L’art n’est-il pas à lui seul déjà tout un monde ? C’est pourquoi, seule reste iconoclaste l’identité métaphorique car l’artiste, dans cet affrontement obsessionnel, par l’exploration de moult strates de perception, privilégie le silence pour mieux réfléchir la volonté d’exister, pour mieux capter les pulsions d’une société qui revisite ses codes et pour mieux écouter les visiteurs de ses œuvres qui sont, tour à tour, regardeurs/ regardés, objets & sujets.

Pas de jugement ni de morale, aucunes exclusions ni voyeurisme primaire car c’est l’humain qui est placé au cœur de sa création. Élaborés, les scenarii maïeutiques de Maxime Frairot ont l’art de recevoir, glissant quelques entractes à résonance autobiographique avec des autoportraits questionnés par lui-même ou sur sa familiale PME (père, mère, enfant).

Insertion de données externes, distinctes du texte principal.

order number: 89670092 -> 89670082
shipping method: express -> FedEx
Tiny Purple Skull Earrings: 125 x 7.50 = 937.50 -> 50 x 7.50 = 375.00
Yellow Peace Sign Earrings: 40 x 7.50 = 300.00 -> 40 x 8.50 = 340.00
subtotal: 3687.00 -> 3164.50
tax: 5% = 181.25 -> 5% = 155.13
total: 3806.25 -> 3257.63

Un ’Je d’acteur’ qui devient lui aussi spectateur du tableau. La toile comme interface-à-face qui transfigure ses rencontres inspirées d‘une réalité ou d’un évènement voire qui recompose des silhouettes inventées par un imaginaire fécond. Témoin, assistant, révélateur, Maxime Frairot est un peintre doublé d’un humaniste qui en incarnant ses propres antidotes, (se) réalise à être simplement lui-même.